(Data extracted from a collection)

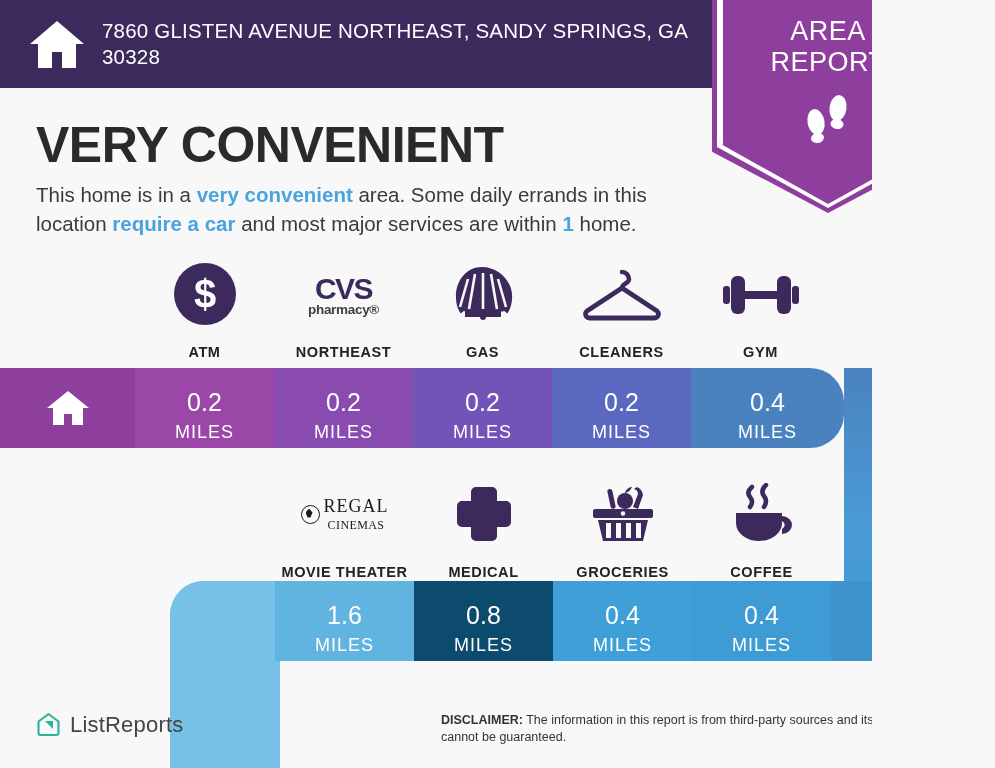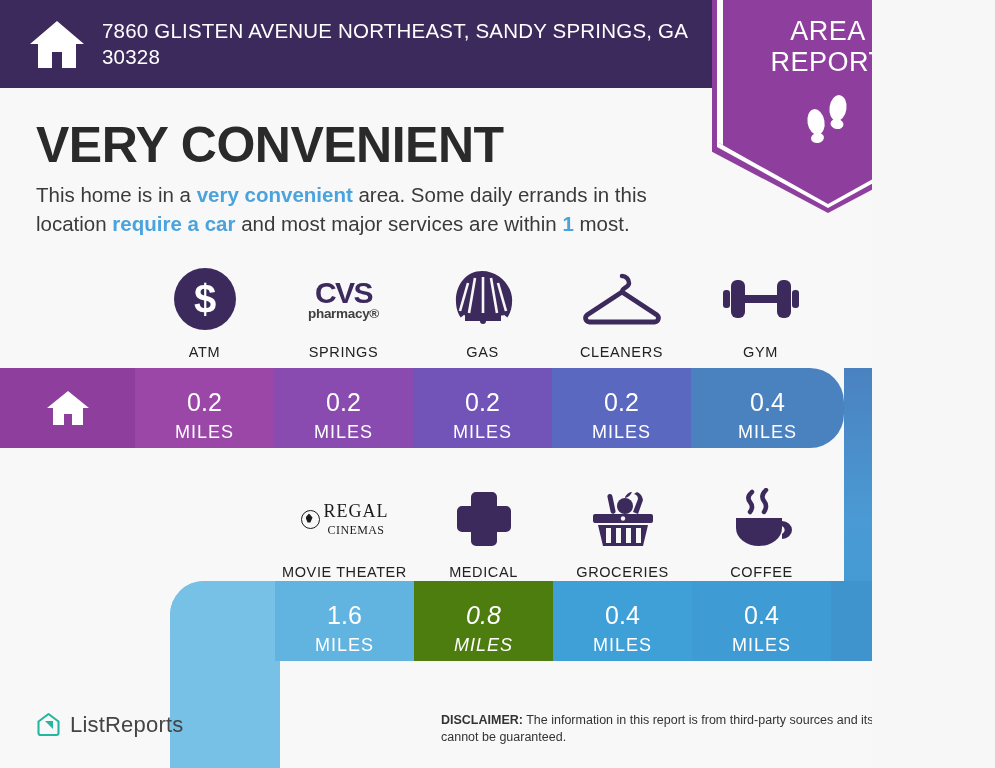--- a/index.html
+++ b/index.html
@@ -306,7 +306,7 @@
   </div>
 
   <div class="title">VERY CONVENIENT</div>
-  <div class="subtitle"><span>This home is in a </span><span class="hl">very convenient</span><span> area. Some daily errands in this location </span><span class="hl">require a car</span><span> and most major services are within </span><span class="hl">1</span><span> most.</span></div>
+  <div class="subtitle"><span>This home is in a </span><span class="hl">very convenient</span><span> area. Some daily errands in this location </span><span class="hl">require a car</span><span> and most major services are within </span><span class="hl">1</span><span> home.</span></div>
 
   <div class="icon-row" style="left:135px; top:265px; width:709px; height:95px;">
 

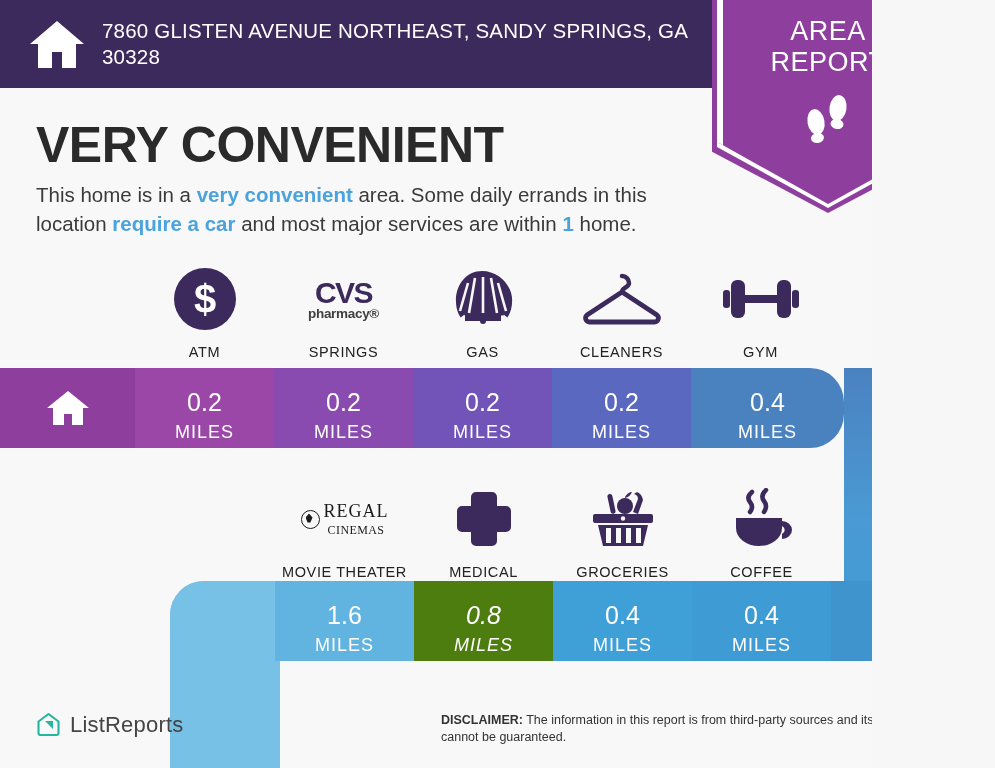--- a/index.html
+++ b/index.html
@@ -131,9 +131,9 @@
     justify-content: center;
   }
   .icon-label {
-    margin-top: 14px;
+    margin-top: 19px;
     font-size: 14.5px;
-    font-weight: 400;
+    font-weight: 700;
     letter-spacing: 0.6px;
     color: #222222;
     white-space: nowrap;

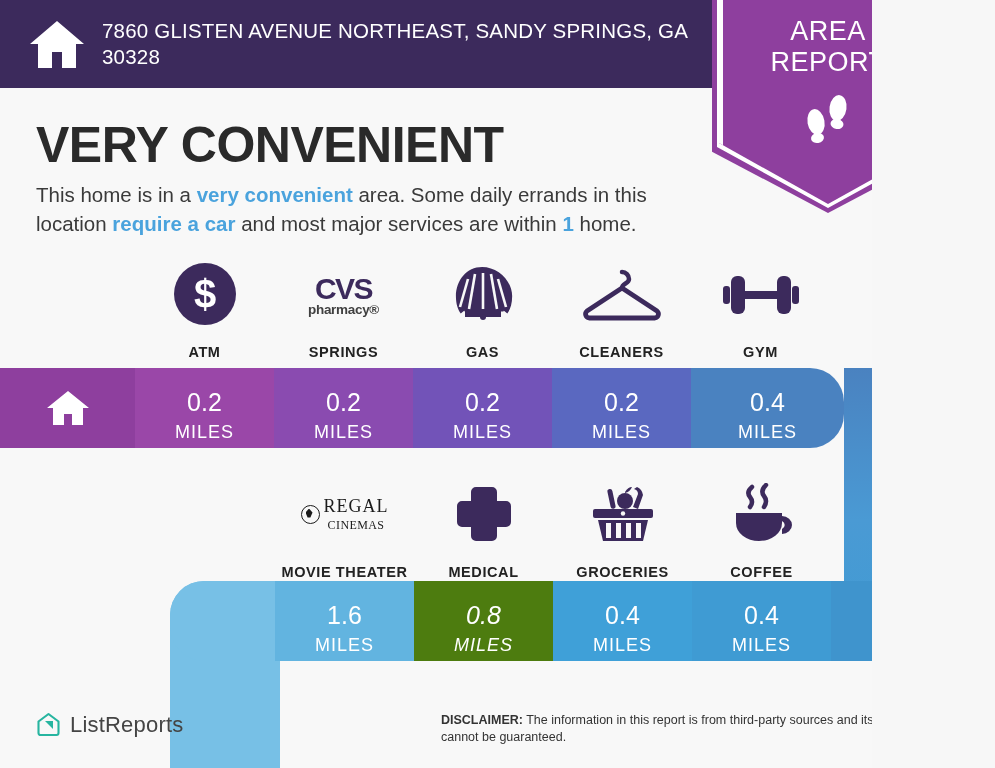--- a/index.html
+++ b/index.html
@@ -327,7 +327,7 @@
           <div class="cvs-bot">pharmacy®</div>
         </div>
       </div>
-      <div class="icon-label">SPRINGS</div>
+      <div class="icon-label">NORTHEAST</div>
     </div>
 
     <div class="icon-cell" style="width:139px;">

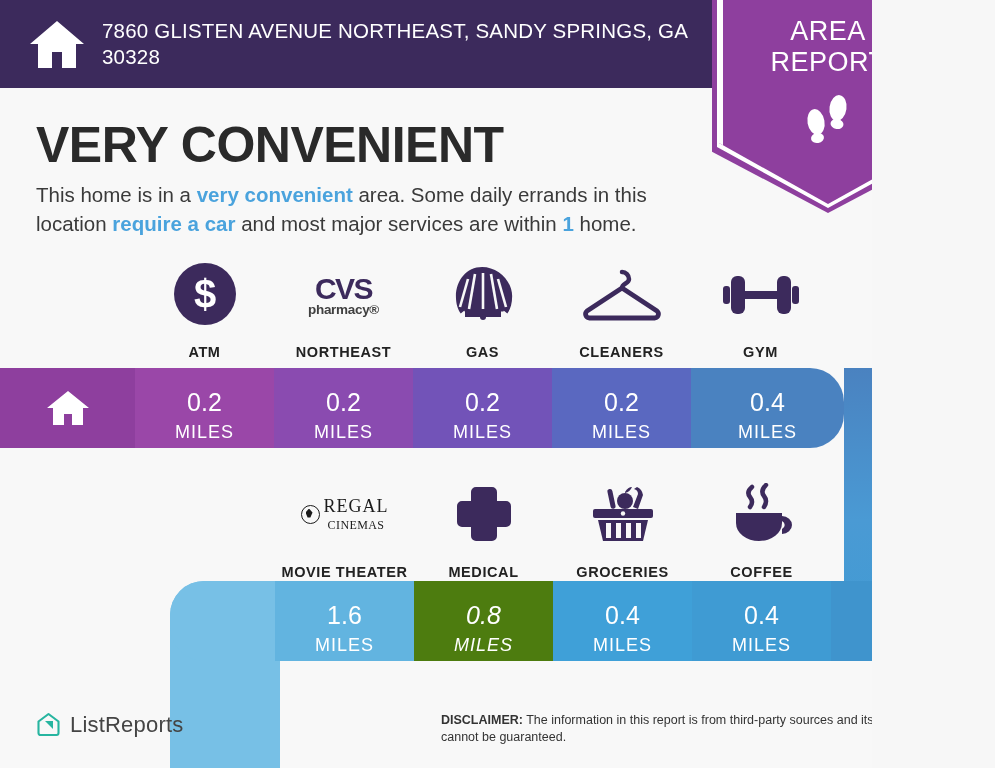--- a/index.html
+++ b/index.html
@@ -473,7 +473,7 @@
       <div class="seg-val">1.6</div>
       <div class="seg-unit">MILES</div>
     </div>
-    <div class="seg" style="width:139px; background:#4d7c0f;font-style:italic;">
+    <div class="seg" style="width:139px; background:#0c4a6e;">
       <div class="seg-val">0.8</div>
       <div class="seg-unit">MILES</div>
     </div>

## PROMPT
If a line of the records contains the word "home", count it; give only the total.

## EXERCISE RESULT
2